Mikhail Tsyferov, President of Petrovax Pharm, spoke on this topic at the conference “Opportunities for Import Substitution to Maintain Public Health under Sanctions”, which was held on May 11 as part of the All-Russian Forum “Health of the Nation – Basis for Russia's Prosperity”.Mikhail Tsyferov presented an investment project for Agalsidase beta biosimilar localization in Russia for Fabry disease treatment, an orphan disease that leads to disability and death of patients.

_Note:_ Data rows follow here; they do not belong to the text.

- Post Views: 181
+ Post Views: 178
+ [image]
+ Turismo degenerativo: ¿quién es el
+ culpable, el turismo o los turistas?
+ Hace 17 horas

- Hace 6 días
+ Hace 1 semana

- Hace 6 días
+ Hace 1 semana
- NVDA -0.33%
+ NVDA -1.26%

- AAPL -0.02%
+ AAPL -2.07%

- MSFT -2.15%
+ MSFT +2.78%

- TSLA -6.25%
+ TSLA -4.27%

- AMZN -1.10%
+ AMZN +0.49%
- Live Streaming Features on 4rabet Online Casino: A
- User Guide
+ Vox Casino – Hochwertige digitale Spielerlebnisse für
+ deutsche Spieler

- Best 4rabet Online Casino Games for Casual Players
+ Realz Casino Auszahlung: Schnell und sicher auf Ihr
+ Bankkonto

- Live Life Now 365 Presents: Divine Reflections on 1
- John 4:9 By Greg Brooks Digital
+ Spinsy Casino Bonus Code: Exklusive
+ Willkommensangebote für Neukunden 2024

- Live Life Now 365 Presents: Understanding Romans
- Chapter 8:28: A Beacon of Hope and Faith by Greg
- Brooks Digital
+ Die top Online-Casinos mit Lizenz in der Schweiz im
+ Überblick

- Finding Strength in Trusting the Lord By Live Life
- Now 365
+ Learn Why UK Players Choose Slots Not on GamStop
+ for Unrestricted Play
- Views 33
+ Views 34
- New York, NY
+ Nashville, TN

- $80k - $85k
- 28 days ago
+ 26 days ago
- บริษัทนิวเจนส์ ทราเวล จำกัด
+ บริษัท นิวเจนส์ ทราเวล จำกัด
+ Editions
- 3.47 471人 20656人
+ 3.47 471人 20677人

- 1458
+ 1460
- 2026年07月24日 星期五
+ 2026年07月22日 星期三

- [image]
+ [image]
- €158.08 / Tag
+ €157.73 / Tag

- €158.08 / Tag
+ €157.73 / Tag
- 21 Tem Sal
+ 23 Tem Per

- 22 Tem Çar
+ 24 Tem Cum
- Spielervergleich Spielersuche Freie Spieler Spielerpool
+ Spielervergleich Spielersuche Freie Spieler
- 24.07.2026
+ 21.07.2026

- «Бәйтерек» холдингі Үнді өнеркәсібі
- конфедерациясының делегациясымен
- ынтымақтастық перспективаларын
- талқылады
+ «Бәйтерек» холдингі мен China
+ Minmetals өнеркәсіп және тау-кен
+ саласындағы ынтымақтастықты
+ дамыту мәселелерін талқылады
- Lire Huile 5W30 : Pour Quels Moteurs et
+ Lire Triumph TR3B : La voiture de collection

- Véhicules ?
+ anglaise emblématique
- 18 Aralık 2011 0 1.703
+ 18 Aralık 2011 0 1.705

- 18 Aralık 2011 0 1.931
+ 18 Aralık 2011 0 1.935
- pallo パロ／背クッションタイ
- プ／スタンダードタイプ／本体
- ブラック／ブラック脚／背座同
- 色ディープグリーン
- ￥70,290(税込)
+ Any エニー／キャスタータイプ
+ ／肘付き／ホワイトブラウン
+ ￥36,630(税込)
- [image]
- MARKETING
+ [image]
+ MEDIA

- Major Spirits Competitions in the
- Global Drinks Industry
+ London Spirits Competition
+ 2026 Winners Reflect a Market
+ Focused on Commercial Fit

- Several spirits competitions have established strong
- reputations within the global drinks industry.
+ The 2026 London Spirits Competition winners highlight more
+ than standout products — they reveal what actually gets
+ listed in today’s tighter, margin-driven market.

The project in partnership with ISU Abxis, a South Korean company, will make it possible to fully cover the demand for this vital medicine in Russia. For a full-cycle biosimilar manufacturing, including substance, it is planned to construct a biotech experimental-industrial enterprise. Total investments in the project will amount to 2 billion rubles.
As of 2019, 200 patients were included in the Federal Register of Life-Threatening and Chronic Progressive Rare Diseases (with Fabry disease), but only about 100 patients receive therapy. According to available literature sources, the real number of patients with this disease in Russia estimates in the range from 1500 to 5000.
It should be noted that this Russian manufacturer has serious experience in localization of foreign drug manufacturing in Russia. In particular, in 2014, Petrovax implemented the country's first import substitution project for the high-tech pneumococcal vaccine Prevenar® 13 in cooperation with Pfizer, setting up the full-cycle finished dosage form manufacturing. Thanks to the project, more than 35 million vaccine doses have been released in the Russian market over the years, including for the Russian National Vaccination Schedule (NVS), which has reduced infant mortality from pneumonia in Russia by 56%  compared to the period before vaccination began.
Fabagal (Agalsidase beta) is a biosimilar of a French drug that was approved and used in Korea since 2014.
Fabry disease is manifested by various clinical symptoms: 82% of patients suffer from kidney damage requiring hemodialysis and transplantation; it is the main cause of disability and death in patients with this diagnosis. In 80% of patients, neuropathic ostealgia, which is not relieved by analgesics, is also observed. Heart failure, cardiac conduction disorder, angina, heart attacks and strokes were diagnosed in about half of the patients.
The most affordable treatment for such patients is enzyme replacement therapy helping to restore mutated protein functions. Treatment of patients with Fabry disease is expensive; the annual therapy cost can range from 11.8 to 13.7 million rubles, depending on the drug used.